After big victories in holiday tournaments, Torrey Pines and Lincoln are two schools that have found the right formula. Other previous dark-horses--Madison, Kearny and Patrick Henry--proved that they could play with the best.

Grossmont League and Metro Conference teams began league play before the holiday break, but every Grossmont team has at least 12 league games remaining, and Metro teams have only played two league games.

The rest of the county's teams begin league play today or Wednesday.

Here's a look at the county's best teams as ranked in The Times' Top 10:

1. Torrey Pines (14-0)--Seemingly, the Falcons have everything a team needs to be successful: height, outside shooting, a ballhandler and a scorer. Kevin Flanagan, 6-feet 9-inches, and Neal Pollard, 7-0, average 28 points and 17 rebounds a game between them. Guard Tom Underwood has averaged 6.9 assists, 4.3 steals as well as 13.2 points a game.

But Courtie Miller, a 6-6 junior forward, is the player who sets Torrey Pines apart. Miller plays both inside and out, averaging 19.2 points mostly on drives from the wing. But he also averages 8.9 rebounds a game and blocks 3.4 shots.

Torrey Pines won both tournaments it entered, the Lt. James Mitchell and the Baron/Optimist. Torrey Pines beat El Camino in the final of the Mitchell and in a semifinal of the Optimist. It defeated Kearny in the final of the Optimist.
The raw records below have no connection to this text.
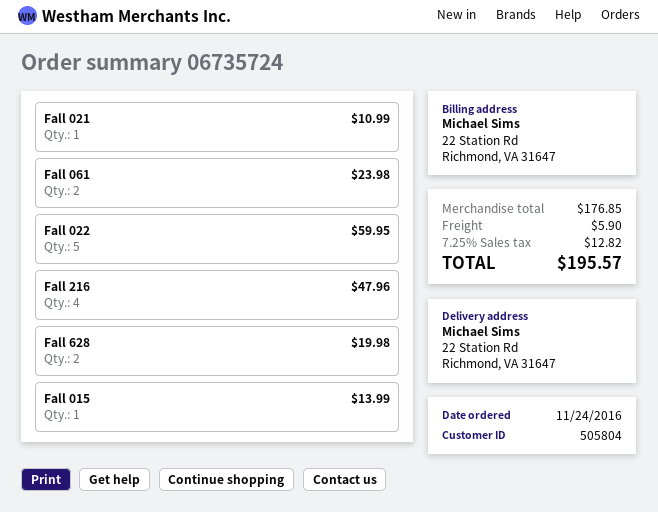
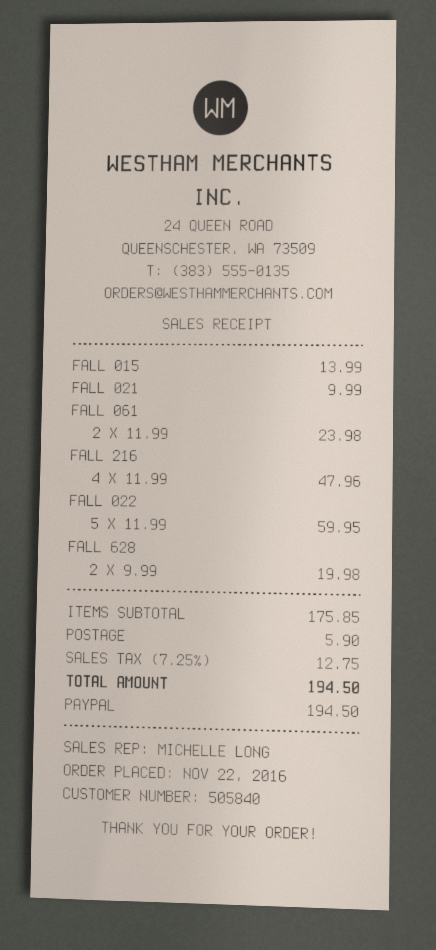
order date: 2016-11-24 -> 2016-11-22
customer number: 505804 -> 505840
Fall 021: 1 for 10.99 -> 1 for 9.99
subtotal: 176.85 -> 175.85
tax: 7.25% = 12.82 -> 7.25% = 12.75
total: 195.57 -> 194.50

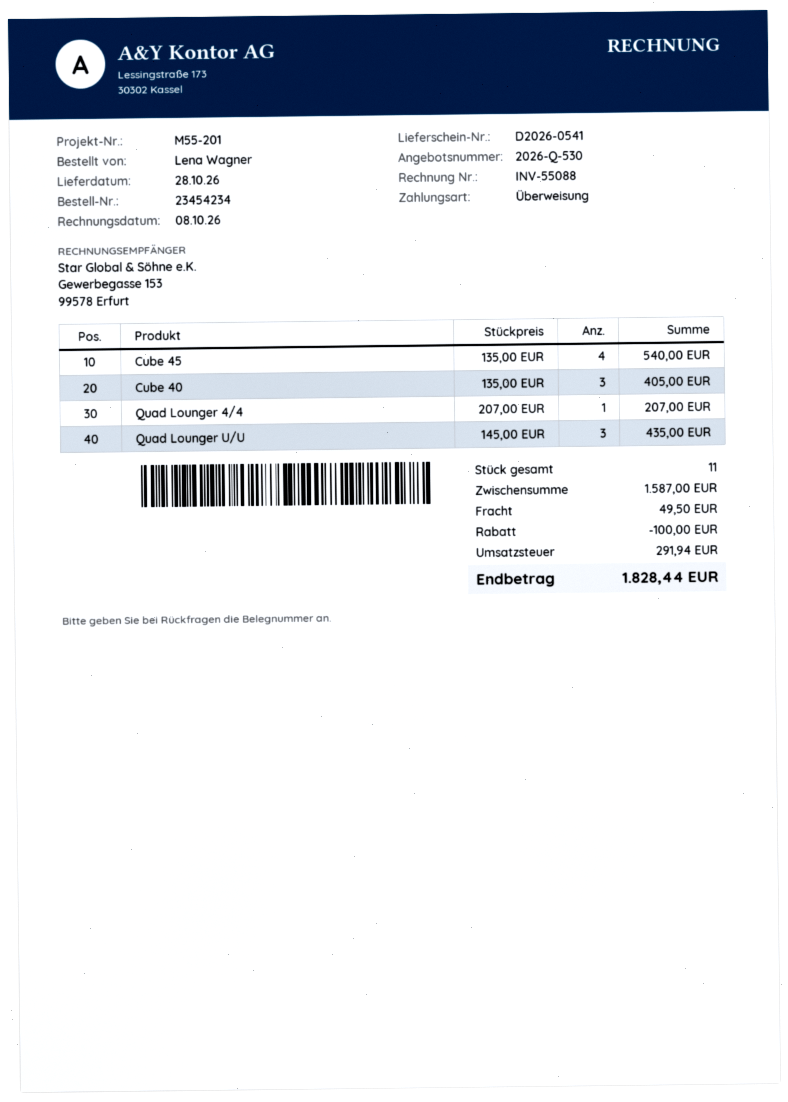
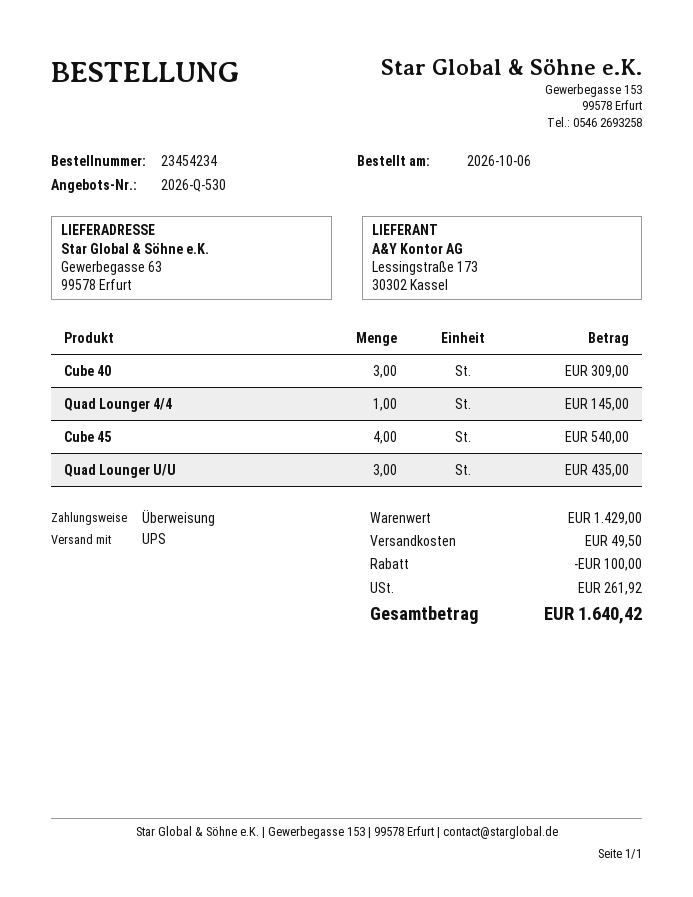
Cube 40: 3 for 405.00 -> 3 for 309.00
Quad Lounger 4/4: 1 for 207.00 -> 1 for 145.00
subtotal: 1587.00 -> 1429.00
tax: 291.94 -> 261.92
total: 1828.44 -> 1640.42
"We've got the reputation we want to have," Coach John Farrell said. "But we've still got a way to go to playing as well as we can. We can play the power game, but we want to get more pressure and play a more upbeat game at times."

A measure of how good Torrey Pines is will come on Jan. 16, when the Falcons play host to New Jersey's Camden High, one the country's best teams.

2. Lincoln (11-1)--A lot of coaches wonder which team would win if Lincoln and Torrey Pines ever met. Lincoln does not have Torrey Pines' size, but the Hornets' quickness and full-court pressure make them an equally imposing opponent.

"It's so tough to say who would win," El Camino Coach Ray Johnson said. "I don't know if Torrey Pines could get the ball up the court against Lincoln because they're so quick. But once they did, it would be a great game."

But the schools are in separate divisions and do not play each other.

The Hornets are averaging 82.7 points per game. A chunk of that comes from 6-6 post players Aaron Wilhite (15.3) and Roger Johnson (14.9). But Lincoln gets most of its points from the guys who get out on the fast break, guard Carl Gaines (21.4) and small forward Joe Temple (11.0). Bernard Dickerson is just a part-time starter, but he is averaging 10.2 points.

El Toro, one of the top teams in Orange County, is the only team to beat Lincoln. The Chargers had to go to overtime to win, 73-69, in the final of the San Clemente tournament.

3. Santana (10-1)--The Sultans have rolled to a 4-0 record in the Grossmont League with a balanced, half-court attack. Tim Barry is the team leader, averaging 17 points. Forward Joe Church averages 16 points and center Stu Back (6-6), an exchange student from Norway, averages 15. But Coach John Bobof said the team has had problems getting the ball inside to those two.

Santana beat Patrick Henry, 58-52, in the semifinals of its tournament. Santana lost to Lincoln in the final, 68-65, after making only 17 of 30 free throws.

4. Poway (9-2)--The Titans, who won section 3-A championships in 1984, '85 and '86, appear headed for a resurgence this season after finishing last in the Palomar League a year ago. Poway has lost only to Lincoln and Madison, but in a second meeting, defeated Madison in the Mt. Carmel Invitational semifinals on its way to the championship.

Ty Nichols, a 6-1 point guard, is the only holdover from Neville Saner's championship teams, but he's getting a lot of help from returning players Dave Delaney and Adam Jones. Two starters from last season, Jason Jones and Paul Roberts, are coming off the bench, which means Poway has more depth. John Culbertson, a 6-6 transfer from Houston, has given the Titans stability on the front line.

5. Kearny (9-2)--Coach Bill Peterson said three players have helped Kearny to its best start in seven years. Randy Robinson, John Williamson and Chris Ortiz, have been equally important in their own roles.

Robinson, 6-6, leads the team in scoring with a 17.4 average, but his other job is to keep the team loose.